↓↓↓
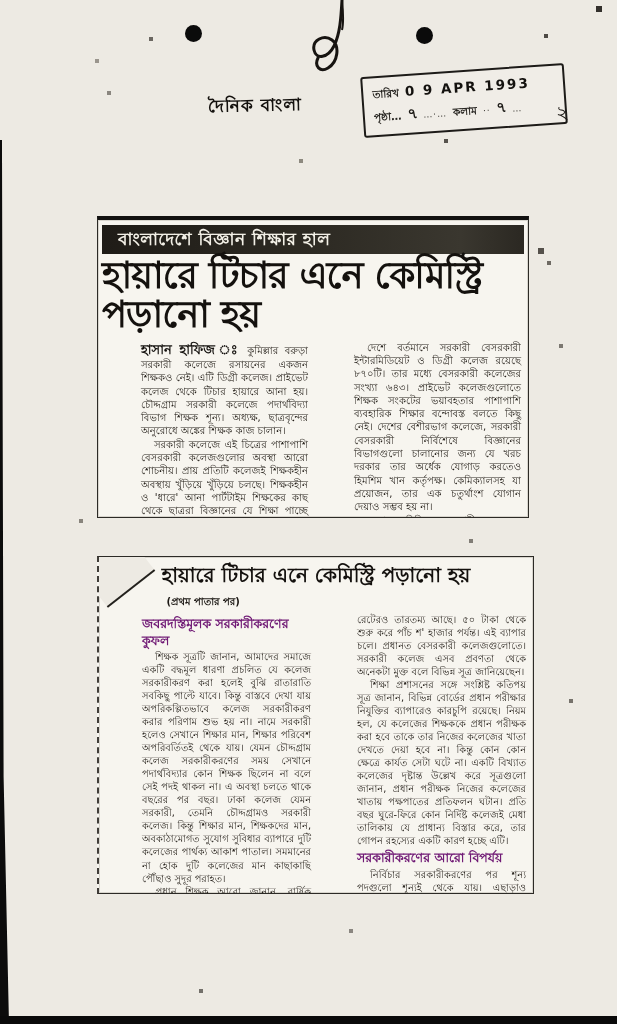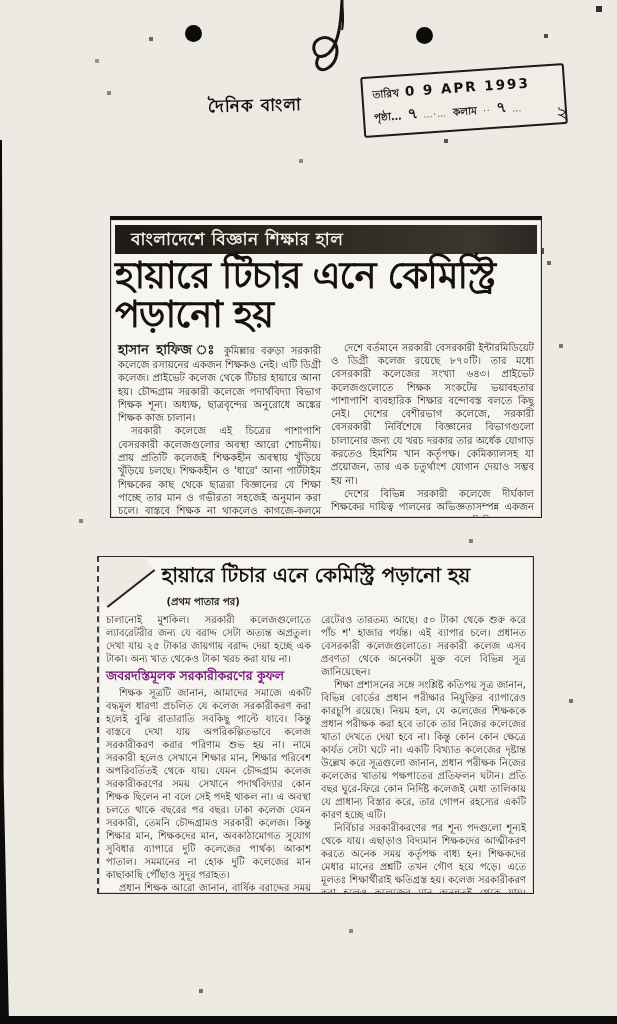--- a/index.html
+++ b/index.html
@@ -30,28 +30,28 @@
   #stamp{position:absolute;left:362px;top:70px;width:182px;transform:rotate(-4deg);
     border:2px solid #1d1b18;border-radius:3px;padding:7px 9px 6px;background:rgba(246,244,238,.35);}
   #stamp .row{display:flex;align-items:baseline;gap:6px;white-space:nowrap;}
   #stamp .lbl{font-size:10.5px;font-weight:bold;color:#262420;}
   #stamp .date{font-size:13.5px;font-weight:bold;letter-spacing:2px;color:#14120f;}
   #stamp .hand{font-size:15px;font-weight:bold;transform:rotate(-6deg);color:#1a1814;}
   #stamp .dots{font-size:9px;letter-spacing:1px;color:#3a3833;}
   
   .clipping{position:absolute;background:#f7f5ef;box-shadow:0 0 0 1px #d8d5cd inset;overflow:hidden;}
   
-  #clip1{left:110px;top:216px;width:430px;height:297px;border:1px solid #2c2a26;border-top:4px solid #121110;}
+  #clip1{left:97px;top:216px;width:430px;height:297px;border:1px solid #2c2a26;border-top:4px solid #121110;}
   #kicker{margin:5px 4px 0;height:29px;line-height:29px;padding-left:16px;
     background:linear-gradient(90deg,#1f1c17,#2d2a23 50%,#3a372f 85%,#2b2822);
     color:#f2efe6;font-size:17px;font-weight:bold;letter-spacing:.5px;}
   #headline{margin:3px 4px 0;font-size:37px;font-weight:800;line-height:1.05;
     letter-spacing:-1px;color:#14110e;}
   .cols{display:flex;gap:10px;margin:6px 7px 0;text-align:justify;}
-  .col{flex:1;min-width:0;}
+  .col{flex:1;min-width:0;margin-left:36px;}
   #clip1 .cols{font-size:10px;line-height:1.33;color:#241f19;}
   .cols p{margin:0;}
   .indent{text-indent:13px;}
   .byline{font-weight:bold;font-size:13px;color:#14110e;}
   
   #clip2{left:97px;top:556px;width:434px;height:336px;border:1px solid #2c2a26;
     border-left:2px dashed #403d38;}
   #corner-cut{position:absolute;left:-14px;top:-16px;width:60px;height:52px;background:#edeae3;
     transform:rotate(-38deg);border-bottom:2px solid #23211d;}
   #title2{position:relative;text-align:center;font-size:20px;font-weight:800;margin:3px 0 0;color:#14110e;}
@@ -113,28 +113,28 @@
       </div>
     </div>
   </div>
 
   <div class="clipping" id="clip2">
     <div id="corner-cut"></div>
     <div id="title2">হায়ারে টিচার এনে কেমিস্ট্রি পড়ানো হয়</div>
     <div id="subtitle2">(প্রথম পাতার পর)</div>
     <div class="cols">
       <div class="col">
-        <p>চালানোই মুশকিল। সরকারী কলেজগুলোতে ল্যাবরেটরীর জন্য যে বরাদ্দ সেটা অত্যন্ত অপ্রতুল। দেখা যায় ২৫ টাকার জায়গায় বরাদ্দ দেয়া হচ্ছে এক টাকা। অন্য খাত থেকেও টাকা খরচ করা যায় না।</p>
         <div class="subhead">জবরদস্তিমূলক সরকারীকরণের কুফল</div>
         <p class="indent">শিক্ষক সূত্রটি জানান, আমাদের সমাজে একটি বদ্ধমূল ধারণা প্রচলিত যে কলেজ সরকারীকরণ করা হলেই বুঝি রাতারাতি সবকিছু পাল্টে যাবে। কিন্তু বাস্তবে দেখা যায় অপরিকল্পিতভাবে কলেজ সরকারীকরণ করার পরিণাম শুভ হয় না। নামে সরকারী হলেও সেখানে শিক্ষার মান, শিক্ষার পরিবেশ অপরিবর্তিতই থেকে যায়। যেমন চৌদ্দগ্রাম কলেজ সরকারীকরণের সময় সেখানে পদার্থবিদ্যার কোন শিক্ষক ছিলেন না বলে সেই পদই থাকল না। এ অবস্থা চলতে থাকে বছরের পর বছর। ঢাকা কলেজ যেমন সরকারী, তেমনি চৌদ্দগ্রামও সরকারী কলেজ। কিন্তু শিক্ষার মান, শিক্ষকদের মান, অবকাঠামোগত সুযোগ সুবিধার ব্যাপারে দুটি কলেজের পার্থক্য আকাশ পাতাল। সমমানের না হোক দুটি কলেজের মান কাছাকাছি পৌঁছাও সুদূর পরাহত।</p>
         <p class="indent">প্রধান শিক্ষক আরো জানান, বার্ষিক বরাদ্দের সময় দামী নামী পুরনো কলেজগুলোই প্রাধান্য পায়। নতুন কলেজগুলো থাকে অবহেলিত, উপেক্ষিত।</p>
 
       </div>
       <div class="col">
         <p>রেটেরও তারতম্য আছে। ৫০ টাকা থেকে শুরু করে পাঁচ শ' হাজার পর্যন্ত। এই ব্যাপার চলে। প্রধানত বেসরকারী কলেজগুলোতে। সরকারী কলেজ এসব প্রবণতা থেকে অনেকটা মুক্ত বলে বিভিন্ন সূত্র জানিয়েছেন।</p>
         <p class="indent">শিক্ষা প্রশাসনের সঙ্গে সংশ্লিষ্ট কতিপয় সূত্র জানান, বিভিন্ন বোর্ডের প্রধান পরীক্ষার নিযুক্তির ব্যাপারেও কারচুপি রয়েছে। নিয়ম হল, যে কলেজের শিক্ষককে প্রধান পরীক্ষক করা হবে তাকে তার নিজের কলেজের খাতা দেখতে দেয়া হবে না। কিন্তু কোন কোন ক্ষেত্রে কার্যত সেটা ঘটে না। একটি বিখ্যাত কলেজের দৃষ্টান্ত উল্লেখ করে সূত্রগুলো জানান, প্রধান পরীক্ষক নিজের কলেজের খাতায় পক্ষপাতের প্রতিফলন ঘটান। প্রতি বছর ঘুরে-ফিরে কোন নির্দিষ্ট কলেজই মেধা তালিকায় যে প্রাধান্য বিস্তার করে, তার গোপন রহস্যের একটি কারণ হচ্ছে এটি।</p>
+        <div class="subhead">সরকারীকরণের আরো বিপর্যয়</div>
         <p class="indent">নির্বিচার সরকারীকরণের পর শূন্য পদগুলো শূন্যই থেকে যায়। এছাড়াও বিদ্যমান শিক্ষকদের আত্মীকরণ করতে অনেক সময় কর্তৃপক্ষ বাধ্য হন। শিক্ষকদের মেধার মানের প্রশ্নটি তখন গৌণ হয়ে পড়ে। এতে মূলতঃ শিক্ষার্থীরাই ক্ষতিগ্রস্ত হয়। কলেজ সরকারীকরণ করা হলেও কলেজের মান অনুন্নতই থেকে যায়। সরকারী করা হলে শিক্ষকদের বেতন ভাতা নিশ্চিত হয়, কিন্তু শিক্ষার মান বাড়ে না। বিজ্ঞান শিক্ষা ব্যয়বহুল বলে, এর অবকাঠামোগত সুযোগ-সুবিধা বেশী দরকার বলে বিজ্ঞানের ছাত্র-ছাত্রীরা বেশী বিপাকে পড়ে। বিজ্ঞানে শিক্ষার্থীদের ক্রমবর্ধমান অনীহার বিভিন্ন কারণের মধ্যে এটিও একটি।</p>
 
       </div>
     </div>
   </div>
 
 </div>
 
 </body></html>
↑↑↑
* _EXERCISE BRIEF_
Across the records, count the lines that contain the word "rotate" and give that figure alone.

* _SOLVED PROBLEM_
3